If the pelvic angiogram shows significant tortuosity, it may be reasonable to advance a stiff wire (Amplatz Super Stiff wire or Lunderquist wire, Cook Medical, Bloomington, IN) to the aorta to determine whether the tortuosity can be straightened (Fig. 23.6). If so, TF-TAVR may still be possible. It is important to realize, though, that the straight appearance of the stiff guidewire does not necessarily imply that the vessel itself is straight; rather, the wire takes a “straight” path by apposing to the inside edge of each curve (Fig. 23.6c).
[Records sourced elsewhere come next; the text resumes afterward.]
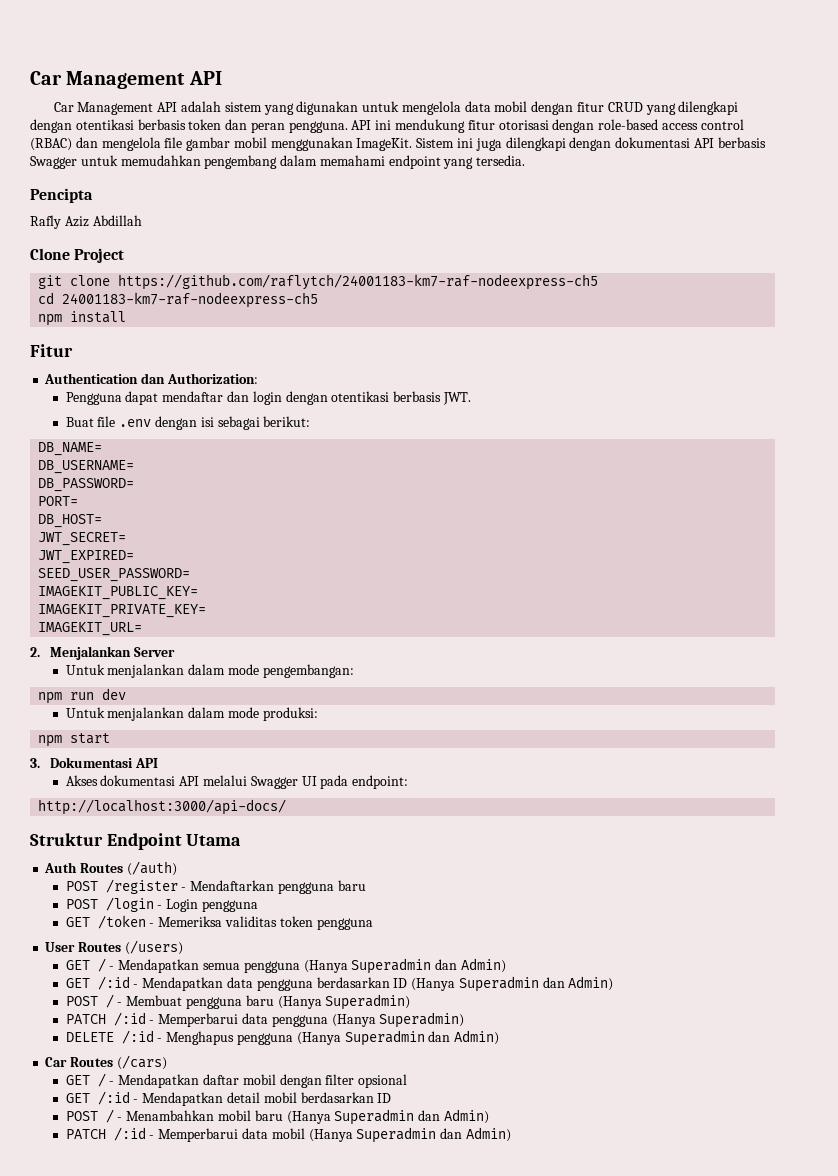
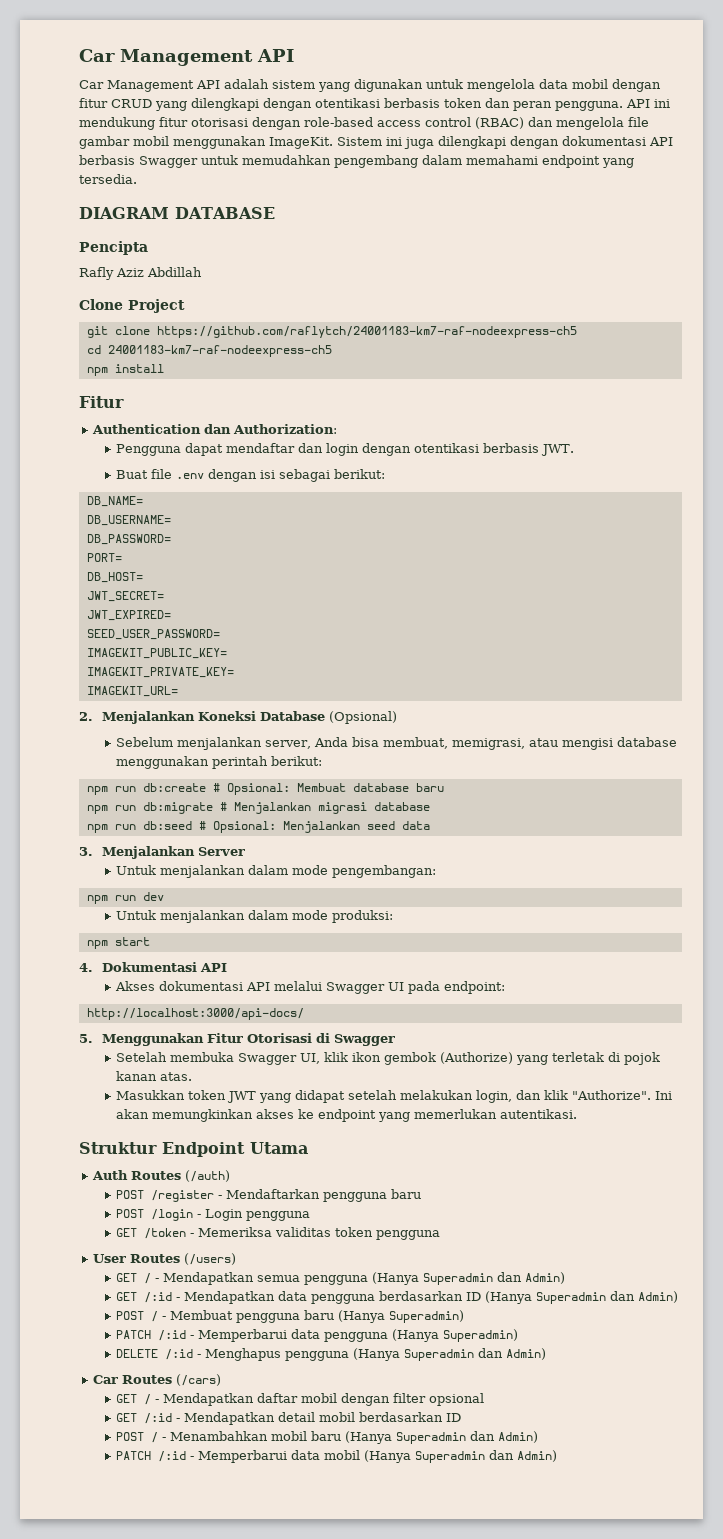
+ DIAGRAM DATABASE
- 2. Menjalankan Server
+ 2. Menjalankan Koneksi Database (Opsional)
+ Sebelum menjalankan server, Anda bisa membuat, memigrasi, atau mengisi database menggunakan perintah berikut:
+ npm run db:create # Opsional: Membuat database baru
+ npm run db:migrate # Menjalankan migrasi database
+ npm run db:seed # Opsional: Menjalankan seed data
+ 3. Menjalankan Server
- 3. Dokumentasi API
+ 4. Dokumentasi API
+ 5. Menggunakan Fitur Otorisasi di Swagger
+ Setelah membuka Swagger UI, klik ikon gembok (Authorize) yang terletak di pojok kanan atas.
+ Masukkan token JWT yang didapat setelah melakukan login, dan klik "Authorize". Ini akan memungkinkan akses ke endpoint yang memerlukan autentikasi.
Therefore, it is still possible to traumatize the edge of the vessel with the delivery sheath; this is especially true in tortuous vessels with significant calcification. It is also important to remember that when the pelvic angiogram is conducted via femoral access with a pigtail catheter in the descending aorta, tortuosity on the access side may be underestimated due to the straightening effect of the catheter itself.